GARDENER's MAILBAG: What do you suggest for environments with a lot of dust, heat?
Dear Neil: Our city’s Chamber of Commerce tries to keep flowers in large 30-inch round pots that are 24 inches deep at each of the four corners of major intersections in our downtown area. We have volunteers to water most intersections twice a week, but the dust and heat from the road makes it all difficult. What suggestions would you offer?
I have tons of thoughts. I’ll try to pour them all out. First, consider selling sponsorships of each pot individually and them affix a small marker that denotes the person or company underwriting the pot. It can be flat and flush so that it doesn’t detract from the looks of the show, but it assigns responsibility for that watering. If you don’t have someone watering every pot uniformly two times per week your display will never look right.
You should use the same group of plants across the entire city. Each pot doesn’t have to be the same, but the same 10 to 15 species should be consistent throughout for a unified look.
You mentioned “flowers,” but don’t overlook foliage. Many of our finest sources of warm-season color come from leaves.

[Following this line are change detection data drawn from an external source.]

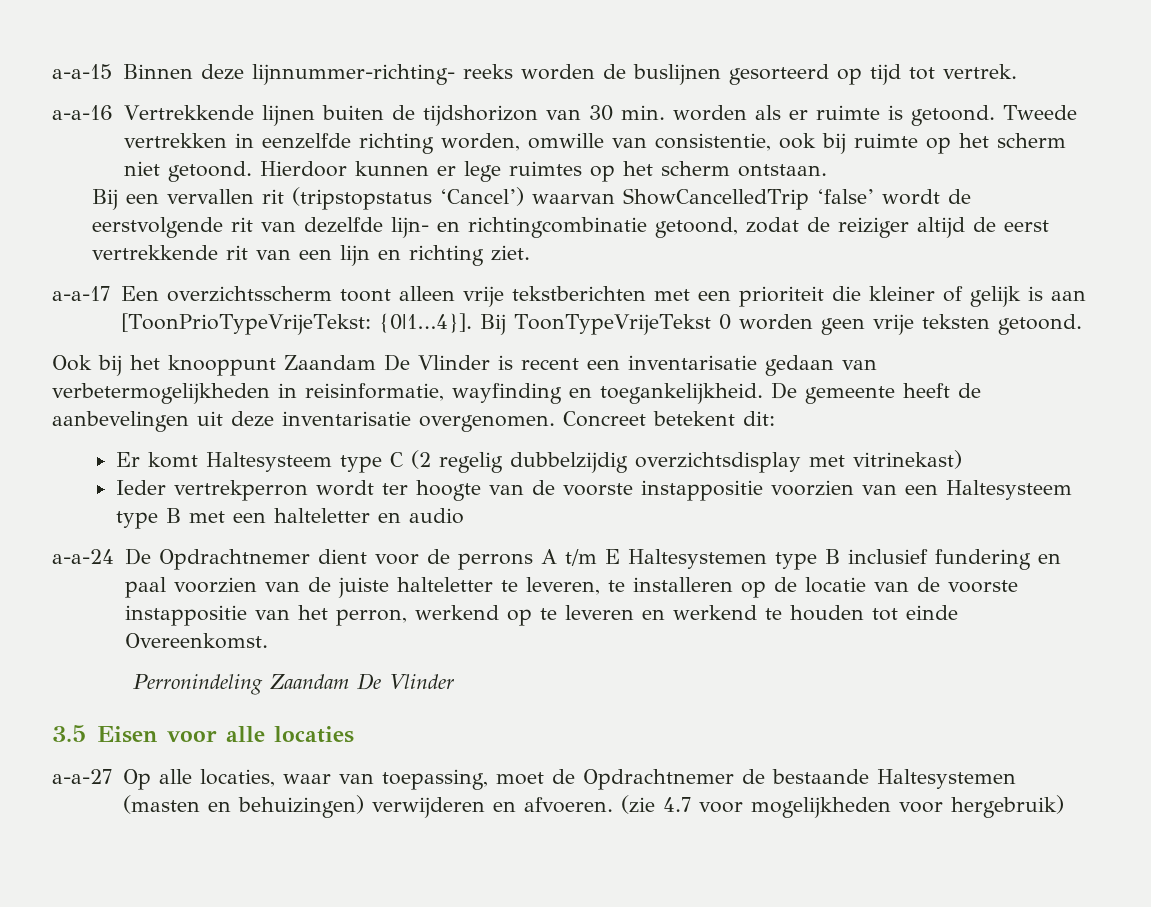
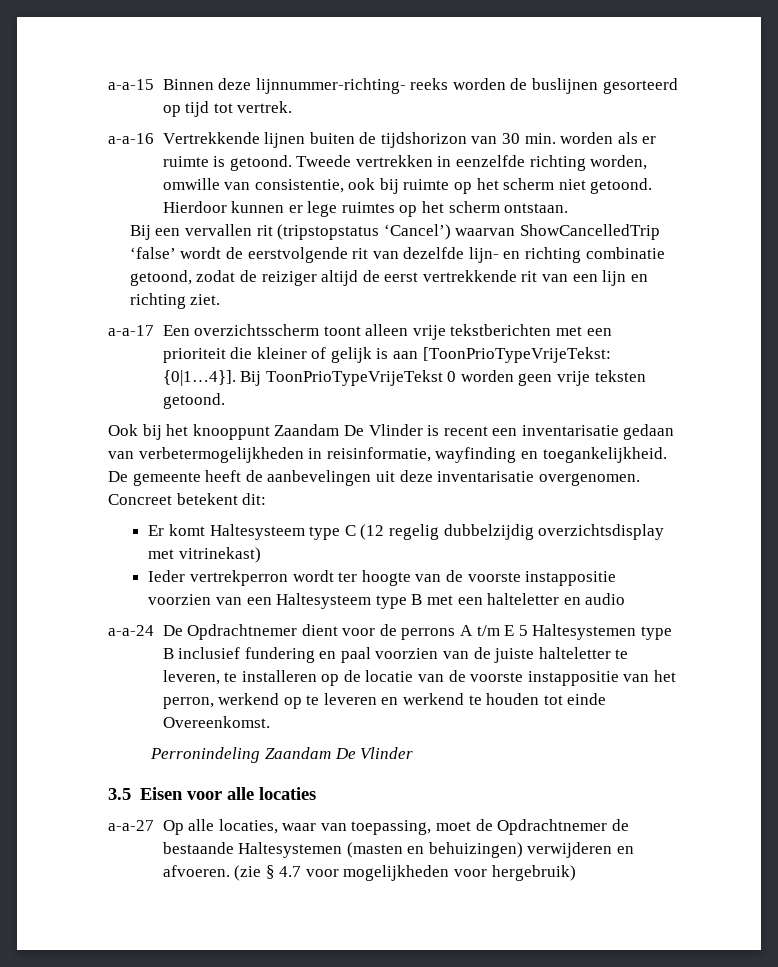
- Bij een vervallen rit (tripstopstatus ‘Cancel’) waarvan ShowCancelledTrip ‘false’ wordt de eerstvolgende rit van dezelfde lijn- en richtingcombinatie getoond, zodat de reiziger altijd de eerst vertrekkende rit van een lijn en richting ziet.
+ Bij een vervallen rit (tripstopstatus ‘Cancel’) waarvan ShowCancelledTrip ‘false’ wordt de eerstvolgende rit van dezelfde lijn- en richting combinatie getoond, zodat de reiziger altijd de eerst vertrekkende rit van een lijn en richting ziet.
- Bij ToonTypeVrijeTekst 0 worden geen vrije teksten getoond.
+ Bij ToonPrioTypeVrijeTekst 0 worden geen vrije teksten getoond.
- Er komt Haltesysteem type C (2 regelig dubbelzijdig overzichtsdisplay met vitrinekast)
+ Er komt Haltesysteem type C (12 regelig dubbelzijdig overzichtsdisplay met vitrinekast)
- a-a-24 De Opdrachtnemer dient voor de perrons A t/m E Haltesystemen type B inclusief fundering en paal voorzien van de juiste halteletter te leveren, te installeren op de locatie van de voorste instappositie van het perron, werkend op te leveren en werkend te houden tot einde Overeenkomst.
+ a-a-24 De Opdrachtnemer dient voor de perrons A t/m E 5 Haltesystemen type B inclusief fundering en paal voorzien van de juiste halteletter te leveren, te installeren op de locatie van de voorste instappositie van het perron, werkend op te leveren en werkend te houden tot einde Overeenkomst.
- (zie 4.7 voor mogelijkheden voor hergebruik)
+ (zie § 4.7 voor mogelijkheden voor hergebruik)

Prepare the best possible potting soil. It should be highly organic (probably no native soil) and lightweight. I prefer a mix that is 40 to 50 percent sphagnum peat moss, 20 percent finely ground pine bark, 10 percent well-rotted compost, and the balance equally split between horticultural perlite and expanded shale. You can buy pre-mixed soils used by commercial growers.

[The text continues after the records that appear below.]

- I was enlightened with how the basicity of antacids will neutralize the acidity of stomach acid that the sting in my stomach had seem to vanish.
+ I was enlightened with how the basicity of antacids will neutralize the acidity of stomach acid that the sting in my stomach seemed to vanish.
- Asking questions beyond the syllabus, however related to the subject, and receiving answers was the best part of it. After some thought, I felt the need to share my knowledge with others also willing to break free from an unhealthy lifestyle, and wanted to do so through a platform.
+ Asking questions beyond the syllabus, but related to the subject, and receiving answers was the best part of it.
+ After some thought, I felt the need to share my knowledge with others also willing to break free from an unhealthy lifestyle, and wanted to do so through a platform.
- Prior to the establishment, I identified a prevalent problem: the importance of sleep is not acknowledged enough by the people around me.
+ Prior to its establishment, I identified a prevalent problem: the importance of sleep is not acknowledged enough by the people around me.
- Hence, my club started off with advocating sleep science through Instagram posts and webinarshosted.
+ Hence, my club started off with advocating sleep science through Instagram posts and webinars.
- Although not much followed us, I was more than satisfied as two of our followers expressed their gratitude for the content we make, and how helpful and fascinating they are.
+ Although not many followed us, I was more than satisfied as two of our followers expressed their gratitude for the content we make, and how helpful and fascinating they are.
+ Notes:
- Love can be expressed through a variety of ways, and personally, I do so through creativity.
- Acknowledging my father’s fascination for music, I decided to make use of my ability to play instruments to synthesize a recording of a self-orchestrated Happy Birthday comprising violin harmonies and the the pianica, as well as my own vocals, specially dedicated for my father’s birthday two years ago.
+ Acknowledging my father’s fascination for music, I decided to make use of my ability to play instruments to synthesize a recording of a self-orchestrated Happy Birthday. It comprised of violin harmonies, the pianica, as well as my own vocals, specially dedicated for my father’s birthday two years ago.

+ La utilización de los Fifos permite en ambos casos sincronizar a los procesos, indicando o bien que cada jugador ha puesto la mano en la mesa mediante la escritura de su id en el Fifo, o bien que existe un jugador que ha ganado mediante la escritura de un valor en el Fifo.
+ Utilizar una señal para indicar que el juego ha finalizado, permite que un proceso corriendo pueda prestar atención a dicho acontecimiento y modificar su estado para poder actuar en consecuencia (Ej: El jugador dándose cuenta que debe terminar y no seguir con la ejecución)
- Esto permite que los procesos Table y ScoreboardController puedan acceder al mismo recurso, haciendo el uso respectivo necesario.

Use a high-nitrogen, water-soluble fertilizer each time that you water the plants. Choose one that does not have a dye that would stain your walks.
As for some of the species you might want to consider for the summer, I’ll throw out a few. I’m sure I’ll miss some good ones, but these come quickly to mind. For flowers, include lantanas, angelonias, pentas, fanflowers, salvias, Gold Star Esperanza, Pride of Barbados, firebush, Profusion zinnias and Cora periwinkles. For hot-weather, full-sun foliage include copper plants, firebush, sun-tolerant coleus, alternantheras, purple fountaingrass, purpleheart and sweet potato vines. For winter, consider pansies and violas, pinks, ornamental cabbage and kale, Red Giant mustard and sweet alyssum.

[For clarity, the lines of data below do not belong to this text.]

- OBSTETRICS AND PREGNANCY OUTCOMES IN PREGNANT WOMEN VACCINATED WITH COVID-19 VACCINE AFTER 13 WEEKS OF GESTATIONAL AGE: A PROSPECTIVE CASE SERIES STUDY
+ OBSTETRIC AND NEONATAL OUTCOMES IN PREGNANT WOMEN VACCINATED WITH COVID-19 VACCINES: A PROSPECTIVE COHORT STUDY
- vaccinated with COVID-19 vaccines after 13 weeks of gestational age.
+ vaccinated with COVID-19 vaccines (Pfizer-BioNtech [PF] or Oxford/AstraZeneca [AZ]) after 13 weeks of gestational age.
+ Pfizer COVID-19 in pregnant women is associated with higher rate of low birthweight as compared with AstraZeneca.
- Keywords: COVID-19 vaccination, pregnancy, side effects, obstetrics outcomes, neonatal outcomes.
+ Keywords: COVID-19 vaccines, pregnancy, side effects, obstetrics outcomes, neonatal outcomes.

Dear Neil: Last February’s cold wiped out our pittosporums. We replaced them with hollies after being told they would spread and fill in the spaces. They haven’t, but they seem to be healthy. Are we doing something wrong, or do we just need to give them more time?
Your plants appear to have gotten marginally too dry at least once. Both the yaupon holly and the dwarf Burford holly have lost significant numbers of leaves that now carpet the soil. That leaf drop normally happens in early spring, just as new growth is being produced. Drought is the only thing that would cause it in the fall. Keep watering the plants when you don’t get rains and apply an all-nitrogen lawn food (no weedkiller included) monthly starting in late February. You should see a flush of new growth come spring.
Dear Neil: I have climbing roses in a raised bed. I am constantly pulling grass runners out of the bed. Mulches haven’t helped. Is there a herbicide that would do the job, yet be safe around the roses? Or should I plant a groundcover to crowd out the grass?
My bet would be that you have bermuda coming into the bed, and no groundcover is going to crowd it out. You can apply a glyphosate-only weedkiller spray directly to the grass to kill it during the growing season. The glyphosate-only materials are not active in the soil, meaning that they do not enter plants through their roots. They must be applied to green, active growth. I’ve done what I’m describing many times. If I’m concerned about the spray drifting onto desirable green tissues such as a rose trunk, I’ll temporarily protect it from the spray with a wrap of aluminum foil. Buy a trigger spray bottle next spring when the grass is growing actively again. I think you’ll be pleased with the results. Just be certain the product contains no other active ingredients.
Dear Neil: When can overgrown azaleas be pruned back? How much?
Trim spring-flowering shrubs and vines immediately after they finish flowering. In the case of azaleas, use lopping shears and hand pruners, not hedge shears. You can remove probably 20 percent of their growth without hurting the plants, but do so one branch at a time so you can maintain the plants’ natural form.
Dear Neil: I saw a magazine story on a lilac variety that had been selected to grow in the hot Southwest. What are your feelings?
In 51 years of public horticulture in Texas, I’ve seen that claim made many times. For northerners who have found themselves in Texas, each has later confided that they were very disappointed in these plants’ performance compared to northern lilacs. My personal preference is to grow other types of better-adapted southern fragrant plants.